=== WORK INSTRUCTIONS ===
From the records below, find each line with the string "Female" and copy it.

=== DATA SUPPLIED ===
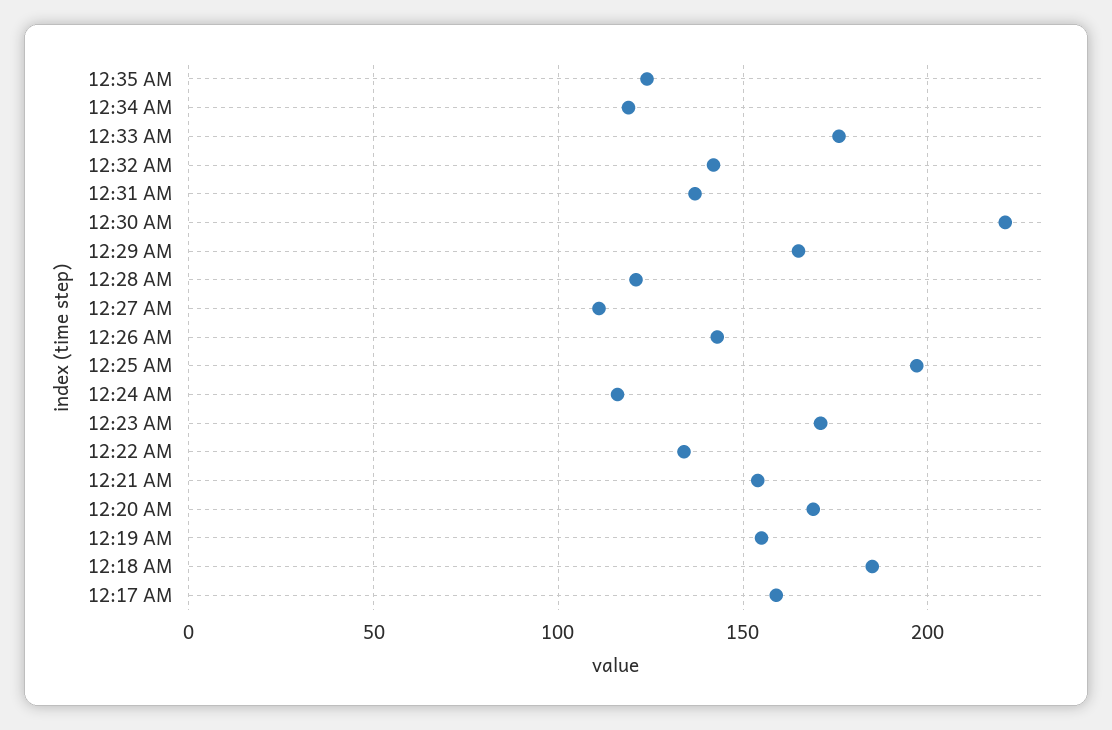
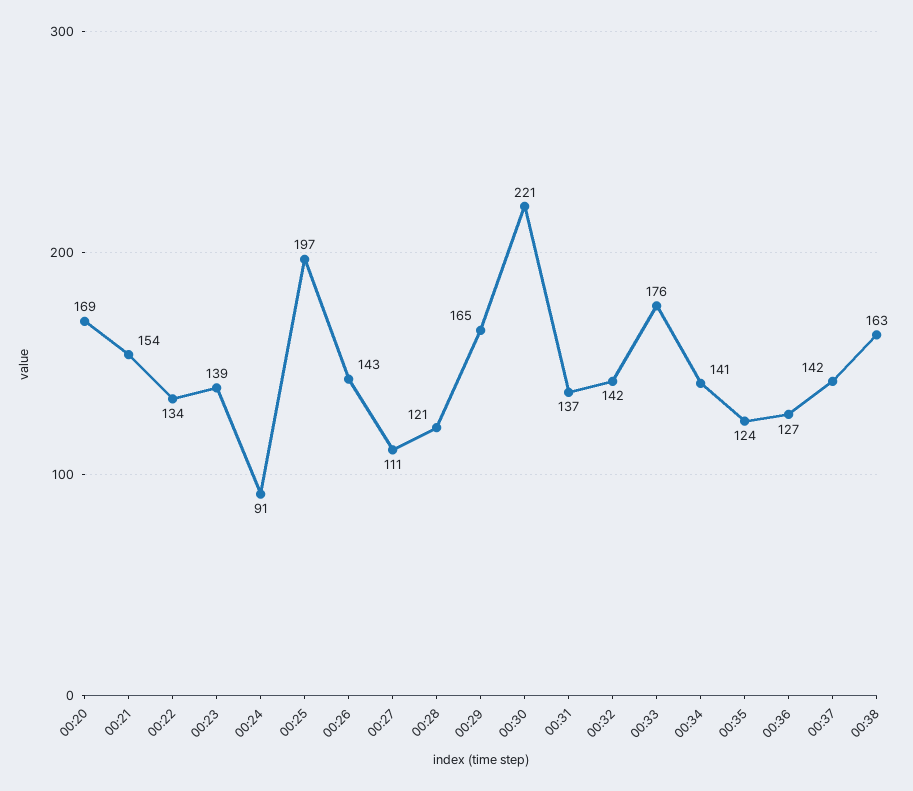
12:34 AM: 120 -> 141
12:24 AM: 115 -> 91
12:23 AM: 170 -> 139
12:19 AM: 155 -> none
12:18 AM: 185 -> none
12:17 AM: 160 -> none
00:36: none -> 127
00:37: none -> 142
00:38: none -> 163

---

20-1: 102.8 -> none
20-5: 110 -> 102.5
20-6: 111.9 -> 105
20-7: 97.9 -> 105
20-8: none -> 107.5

==

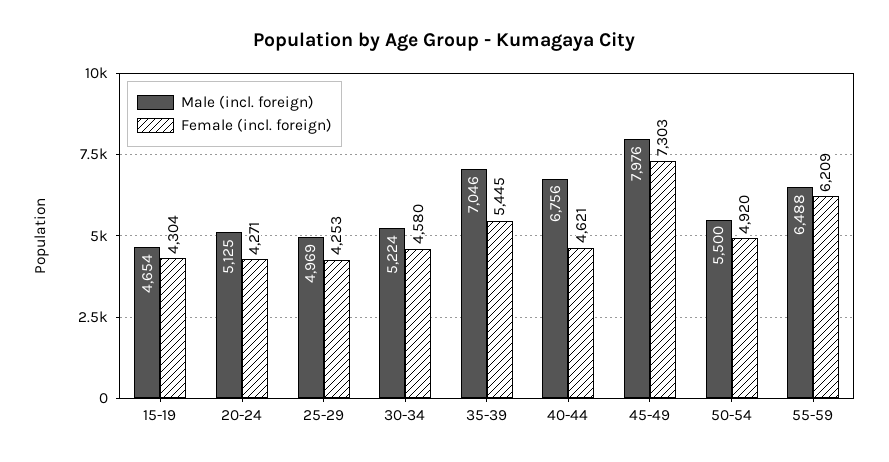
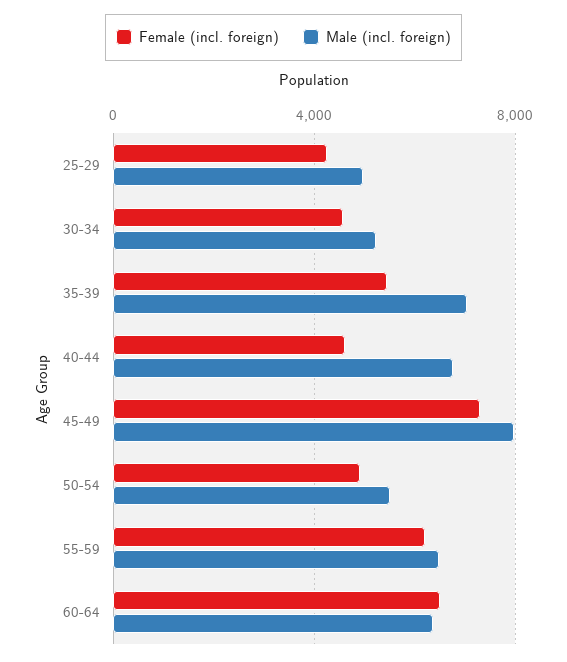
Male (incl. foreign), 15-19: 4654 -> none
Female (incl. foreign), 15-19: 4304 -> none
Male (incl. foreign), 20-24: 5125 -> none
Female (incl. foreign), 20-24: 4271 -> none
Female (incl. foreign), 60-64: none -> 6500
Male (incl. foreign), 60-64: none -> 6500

=== RESULT FOR THIS EXERCISE ===
Female (incl. foreign), 15-19: 4304 -> none
Female (incl. foreign), 20-24: 4271 -> none
Female (incl. foreign), 60-64: none -> 6500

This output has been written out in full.